La chance de brasse Bouillon sera de se révolter. Il va survivre, lui, en allant respirer ailleurs. Mais le père n’est pas montré seulement comme un lâche, il a de l’érudition. Il réussit par moment à renouer une complicité avec ses enfants. Il les aime vraiment. C’est pourquoi nous avons inventé l’histoire du stylo qu’il offre à la fin à Brasse Bouillon en lui disant : « tâche d’en être digne ».

La nature est très importante.

Philippe lui accordait une importance particulière car elle est le seul contrepoint « maternel » pour Brasse Bouillon. Il trouve du reste refuge dans un arbre, son donjon que Folcoche va d’ailleurs couper, comme pour détruire le symbole de son enracinement. Mais en même temps, quelque part, elle libère…

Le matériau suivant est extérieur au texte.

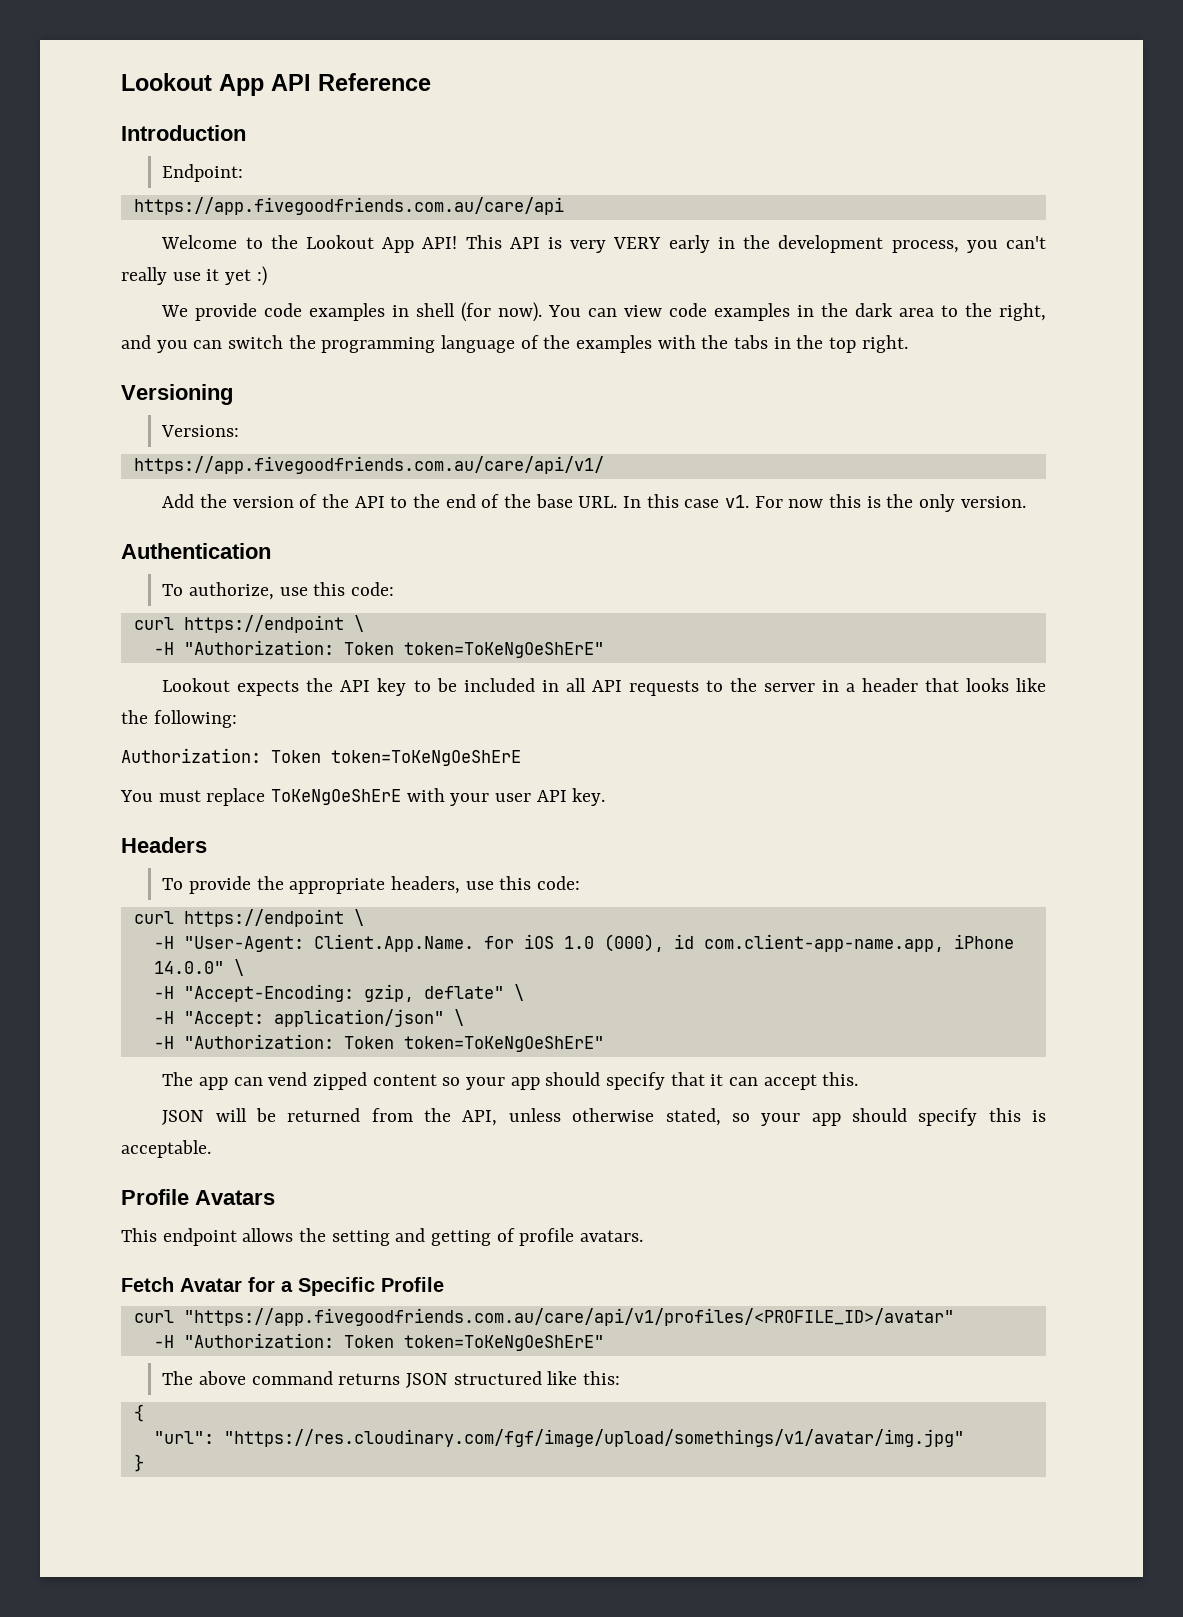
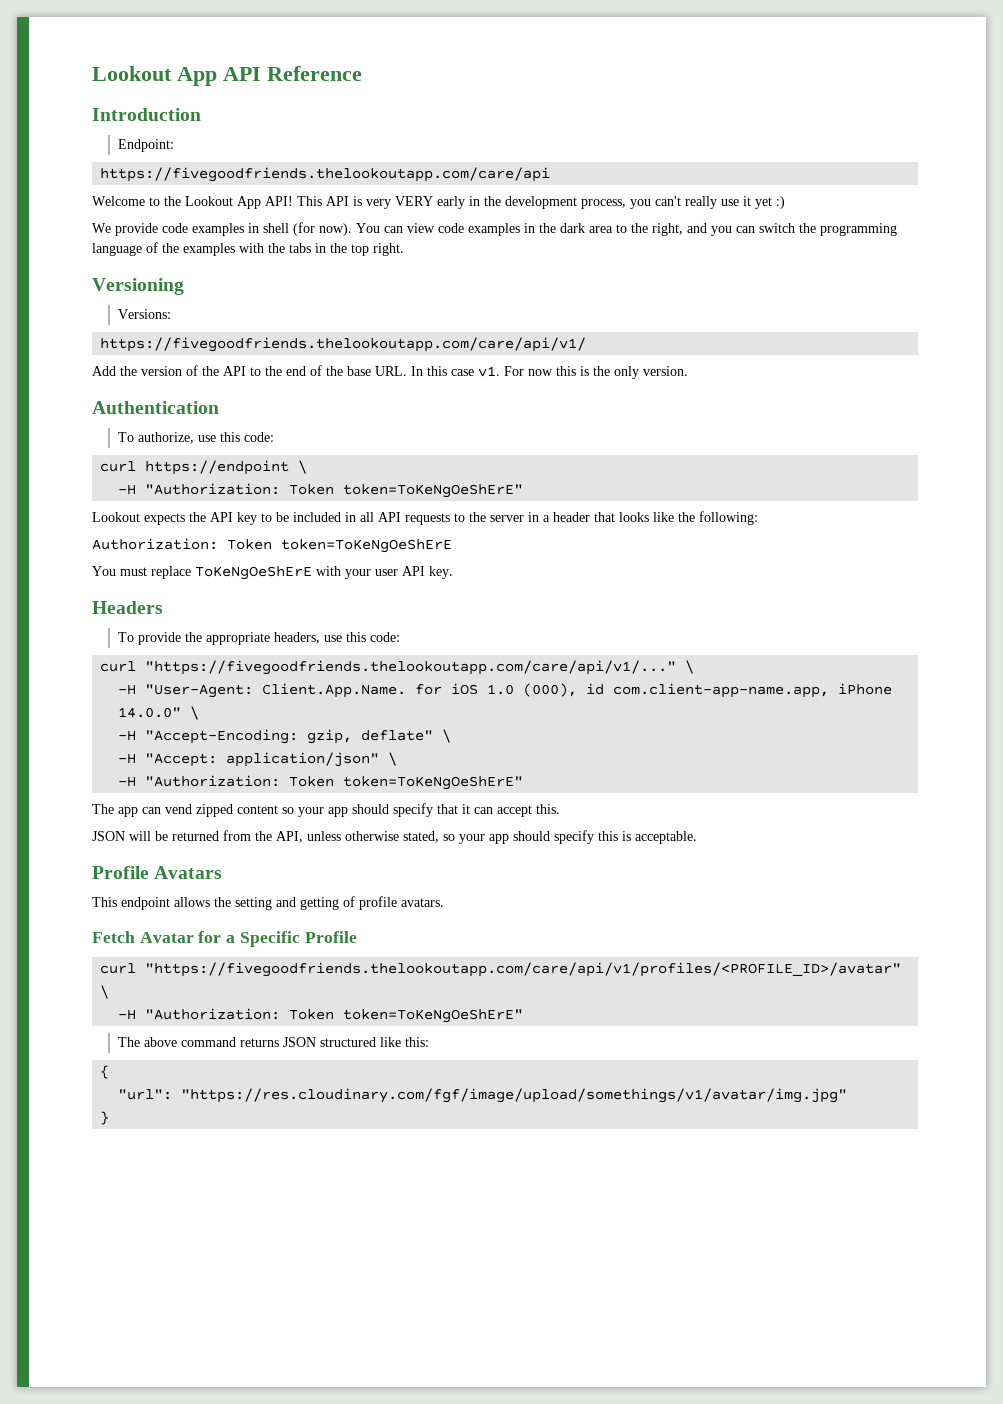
[133,197,564,215] https://app.fivegoodfriends.com.au/care/api -> [100,167,551,182] https://fivegoodfriends.thelookoutapp.com/care/api
[133,456,604,474] https://app.fivegoodfriends.com.au/care/api/v1/ -> [100,337,587,352] https://fivegoodfriends.thelookoutapp.com/care/api/v1/
[183,909,344,927] https://endpoint -> [145,660,677,675] "https://fivegoodfriends.thelookoutapp.com/care/api/v1/..."
[183,1308,954,1326] "https://app.fivegoodfriends.com.au/care/api/v1/profiles/<PROFILE_ID>/avatar" -> [145,962,902,977] [100,985,110,999] "https://fivegoodfriends.thelookoutapp.com/care/api/v1/profiles/<PROFILE_ID>/avatar" \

Le film est construit comme un long flash-back.

À la fin de sa vie, la mère de Bazin a eu un malaise dans Paris et elle s’est réfugiée chez lui. Elle est morte dans ses bras, comme on le montre dans l’épilogue. Cela donne au film une dimension supplémentaire, celle du pardon. La voix de Denis Podalydès qui incarne celle de Jean adulte, donne ainsi tout son sens au film car c’est elle qui donne à voir au spectateur, qui installe le point de vue, celui du souvenir et de l’émotion.

 

Entretiens réalisés par Bernard Génin.